EXERCISE BRIEF. Which lines of the data contain the string "Ultra"? Show each of them.

○ ○ ○ ○

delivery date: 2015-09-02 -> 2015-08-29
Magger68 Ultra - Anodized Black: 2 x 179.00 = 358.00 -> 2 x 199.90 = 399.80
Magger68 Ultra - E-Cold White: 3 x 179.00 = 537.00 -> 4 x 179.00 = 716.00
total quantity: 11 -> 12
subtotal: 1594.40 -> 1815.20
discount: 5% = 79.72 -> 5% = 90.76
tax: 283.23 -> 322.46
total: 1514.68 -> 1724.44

○ ○ ○ ○

SOLUTION.
Magger68 Ultra - Anodized Black: 2 x 179.00 = 358.00 -> 2 x 199.90 = 399.80
Magger68 Ultra - E-Cold White: 3 x 179.00 = 537.00 -> 4 x 179.00 = 716.00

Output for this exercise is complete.